Segment Start: Records
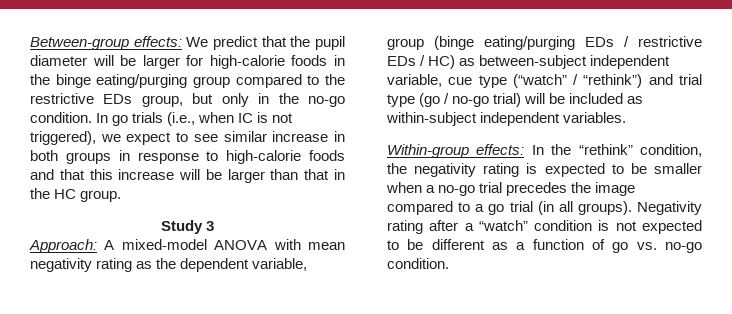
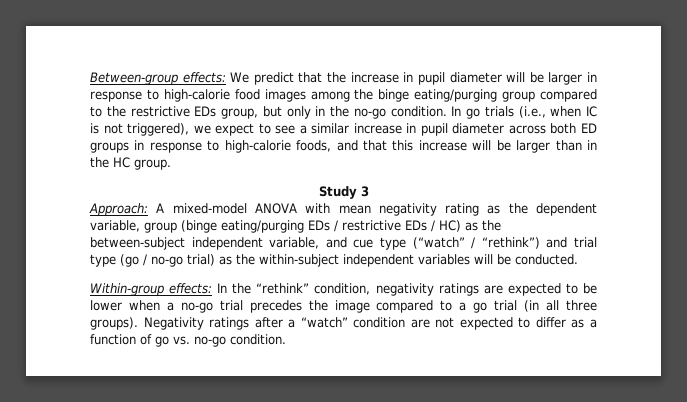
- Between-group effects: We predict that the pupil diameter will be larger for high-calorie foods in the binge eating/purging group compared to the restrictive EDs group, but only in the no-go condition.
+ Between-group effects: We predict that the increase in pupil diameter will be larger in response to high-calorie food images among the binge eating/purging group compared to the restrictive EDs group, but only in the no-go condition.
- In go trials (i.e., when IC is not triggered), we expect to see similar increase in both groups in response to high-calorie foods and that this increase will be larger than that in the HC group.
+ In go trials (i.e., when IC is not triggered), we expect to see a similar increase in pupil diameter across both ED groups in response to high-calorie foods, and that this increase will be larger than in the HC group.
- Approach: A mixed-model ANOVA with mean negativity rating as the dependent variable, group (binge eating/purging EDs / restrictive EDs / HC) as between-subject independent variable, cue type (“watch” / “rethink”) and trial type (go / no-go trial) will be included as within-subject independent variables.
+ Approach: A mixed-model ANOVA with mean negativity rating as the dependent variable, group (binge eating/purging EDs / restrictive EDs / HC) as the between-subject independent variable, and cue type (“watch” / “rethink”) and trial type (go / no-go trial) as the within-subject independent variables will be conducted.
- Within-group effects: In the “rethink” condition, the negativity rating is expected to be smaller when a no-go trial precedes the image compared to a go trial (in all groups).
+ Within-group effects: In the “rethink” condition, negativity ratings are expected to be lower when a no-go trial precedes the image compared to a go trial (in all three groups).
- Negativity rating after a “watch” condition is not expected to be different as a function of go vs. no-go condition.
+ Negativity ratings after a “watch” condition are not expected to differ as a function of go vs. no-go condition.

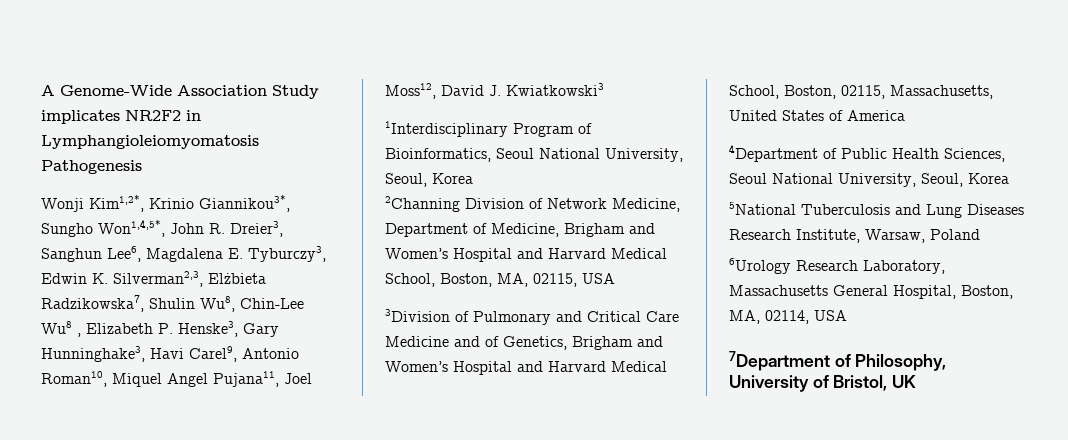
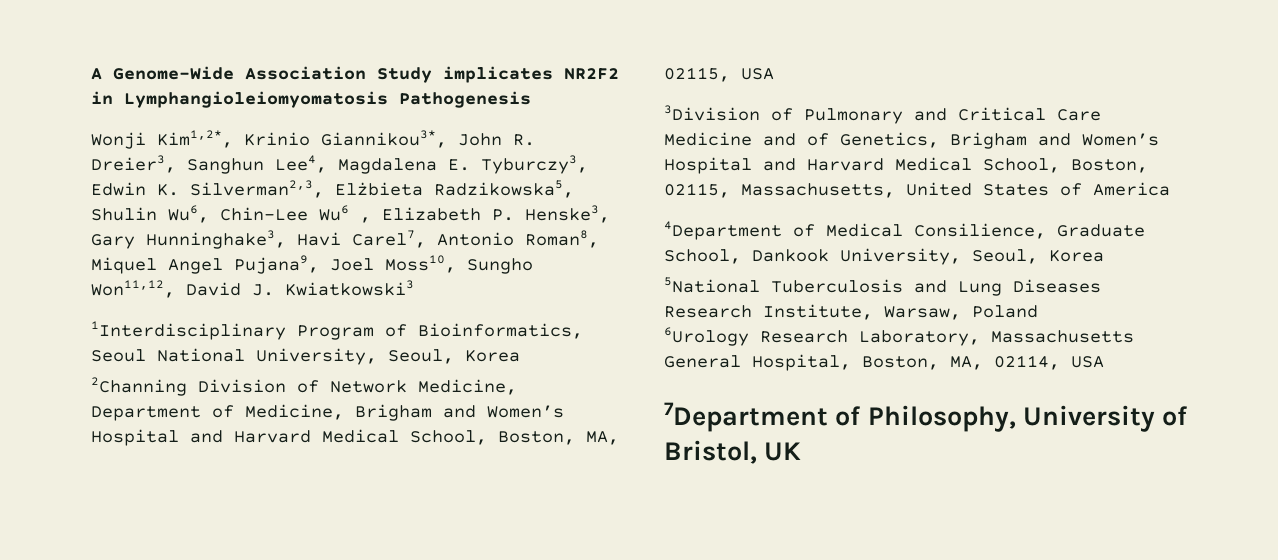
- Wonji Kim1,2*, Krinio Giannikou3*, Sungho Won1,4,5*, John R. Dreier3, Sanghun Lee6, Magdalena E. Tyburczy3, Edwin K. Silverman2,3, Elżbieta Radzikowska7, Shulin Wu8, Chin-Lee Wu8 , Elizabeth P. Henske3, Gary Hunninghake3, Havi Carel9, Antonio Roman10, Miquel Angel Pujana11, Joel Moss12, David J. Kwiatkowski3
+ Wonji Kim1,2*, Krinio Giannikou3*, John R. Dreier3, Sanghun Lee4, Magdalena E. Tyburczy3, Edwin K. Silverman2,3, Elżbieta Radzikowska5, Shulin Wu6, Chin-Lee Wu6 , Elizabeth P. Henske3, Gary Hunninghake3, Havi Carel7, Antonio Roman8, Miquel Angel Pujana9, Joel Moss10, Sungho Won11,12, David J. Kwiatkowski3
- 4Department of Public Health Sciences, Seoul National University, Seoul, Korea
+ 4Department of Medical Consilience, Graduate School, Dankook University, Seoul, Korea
Segment End: Records
> _Description of the task_
Search the listing above for the string "Krinio" and return each line it appears on.

> _The answer_
- Wonji Kim1,2*, Krinio Giannikou3*, Sungho Won1,4,5*, John R. Dreier3, Sanghun Lee6, Magdalena E. Tyburczy3, Edwin K. Silverman2,3, Elżbieta Radzikowska7, Shulin Wu8, Chin-Lee Wu8 , Elizabeth P. Henske3, Gary Hunninghake3, Havi Carel9, Antonio Roman10, Miquel Angel Pujana11, Joel Moss12, David J. Kwiatkowski3
+ Wonji Kim1,2*, Krinio Giannikou3*, John R. Dreier3, Sanghun Lee4, Magdalena E. Tyburczy3, Edwin K. Silverman2,3, Elżbieta Radzikowska5, Shulin Wu6, Chin-Lee Wu6 , Elizabeth P. Henske3, Gary Hunninghake3, Havi Carel7, Antonio Roman8, Miquel Angel Pujana9, Joel Moss10, Sungho Won11,12, David J. Kwiatkowski3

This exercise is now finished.